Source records

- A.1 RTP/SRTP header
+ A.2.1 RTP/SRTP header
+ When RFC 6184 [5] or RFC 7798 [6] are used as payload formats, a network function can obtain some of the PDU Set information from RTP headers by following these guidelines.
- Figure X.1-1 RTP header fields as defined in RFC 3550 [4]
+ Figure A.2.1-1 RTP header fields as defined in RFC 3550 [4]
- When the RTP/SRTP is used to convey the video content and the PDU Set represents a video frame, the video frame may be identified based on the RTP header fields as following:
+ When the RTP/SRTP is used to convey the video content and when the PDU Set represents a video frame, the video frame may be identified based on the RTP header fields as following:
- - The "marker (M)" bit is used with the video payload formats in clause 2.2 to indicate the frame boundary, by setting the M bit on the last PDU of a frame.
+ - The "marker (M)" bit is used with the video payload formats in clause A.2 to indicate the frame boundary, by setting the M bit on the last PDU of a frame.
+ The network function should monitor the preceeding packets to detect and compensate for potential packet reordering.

_INSTRUCTIONS TO FOLLOW:_ Go through the records and gather the lines that hold "based".

_ANSWER TO THE PROBLEM:_
- When the RTP/SRTP is used to convey the video content and the PDU Set represents a video frame, the video frame may be identified based on the RTP header fields as following:
+ When the RTP/SRTP is used to convey the video content and when the PDU Set represents a video frame, the video frame may be identified based on the RTP header fields as following:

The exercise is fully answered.